[SOLVED] Can I use the “Host” directive in robots.txt?

Can I use the “Host” directive in robots.txt?

Searching for specific information on the robots.txt, I stumbled upon a Yandex help page^‡ on this topic. It suggests that I could use the Host directive to tell crawlers my preferred mirror domain:

User-Agent: *
Disallow: /dir/
Host: www.example.com

Also, the Wikipedia article states that Google too understands the Host directive, but there wasn’t much (i.e. none) information.

At robotstxt.org, I didn’t find anything on Host (or Crawl-delay as stated on Wikipedia).

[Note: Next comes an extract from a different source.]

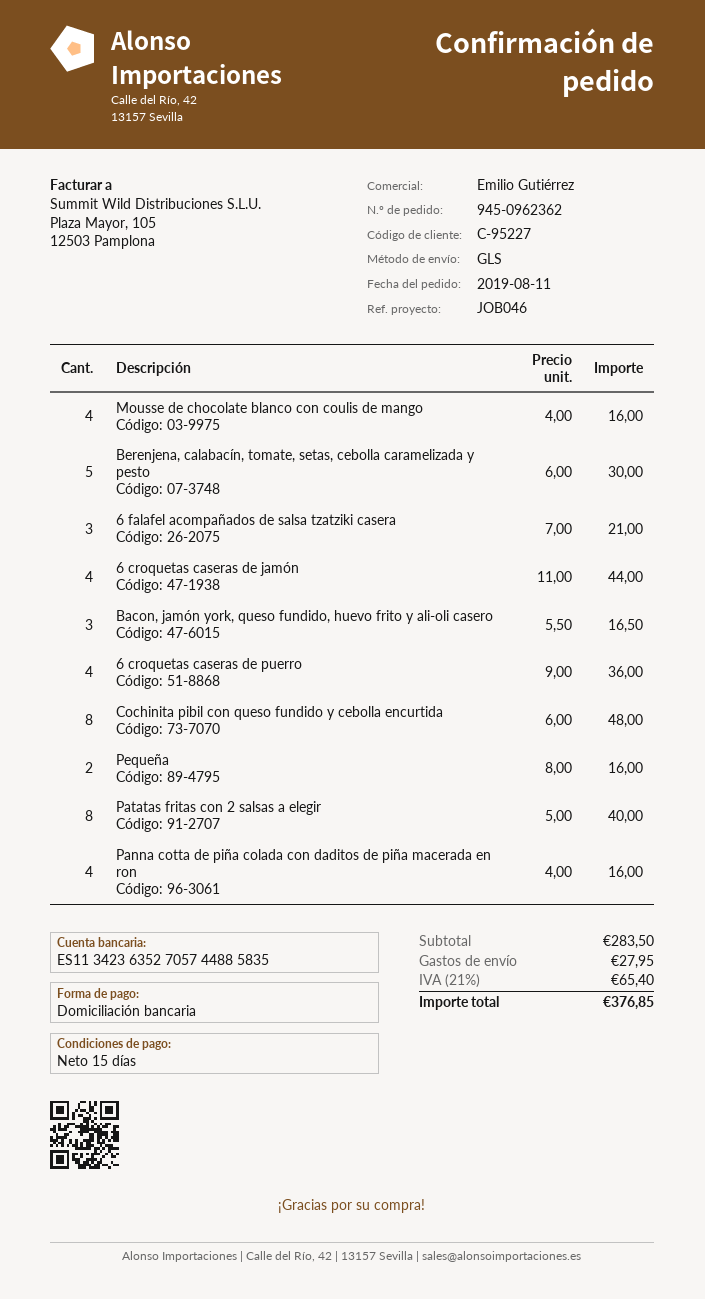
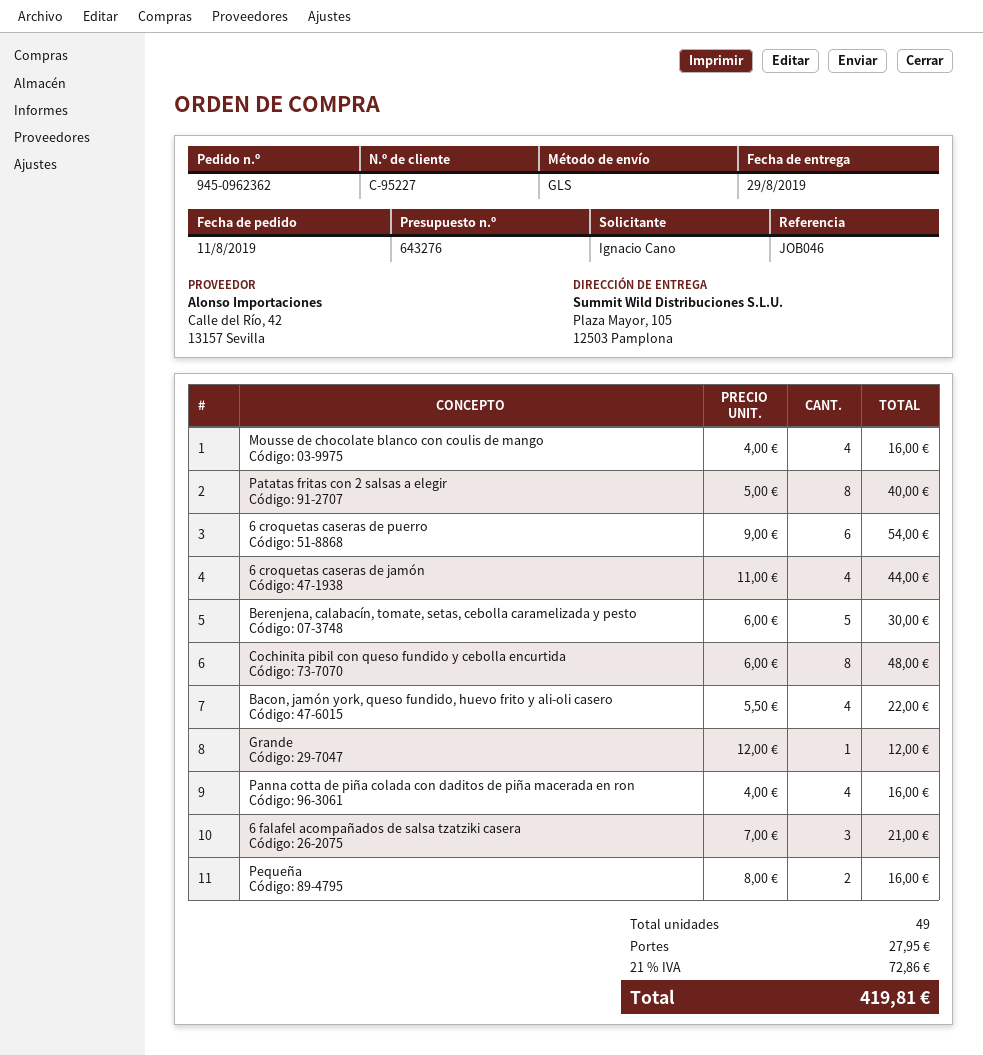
Bacon, jamón york, queso fundido, huevo frito y ali-oli casero: 3 x 5.50 = 16.50 -> 4 x 5.50 = 22.00
6 croquetas caseras de puerro: 4 x 9.00 = 36.00 -> 6 x 9.00 = 54.00
Grande: none -> 1 x 12.00 = 12.00
tax: 21% = 65.40 -> 21% = 72.86
total: 376.85 -> 419.81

Is it encouraged to use the Host directive at all?
Are there any resources at Google on this robots.txt specific?
How is compatibility with other crawlers?

^‡ At least since the beginning of 2021, the linked entry does not deal with the directive in question any longer.

Solution

The original robots.txt specification says:

Unrecognised headers are ignored.

They call it "headers" but this term is not defined anywhere. But as it’s mentioned in the section about the format, and in the same paragraph as User-agent and Disallow, it seems safe to assume that "headers" means "field names".

So yes, you can use Host or any other field name.

Robots.txt parsers that support such fields, well, support them.
Robots.txt parsers that don’t support such fields must ignore them.

But keep in mind: As they are not specified by the robots.txt project, you can’t be sure that different parsers support this field in the same way. So you’d have to check every supporting parser manually.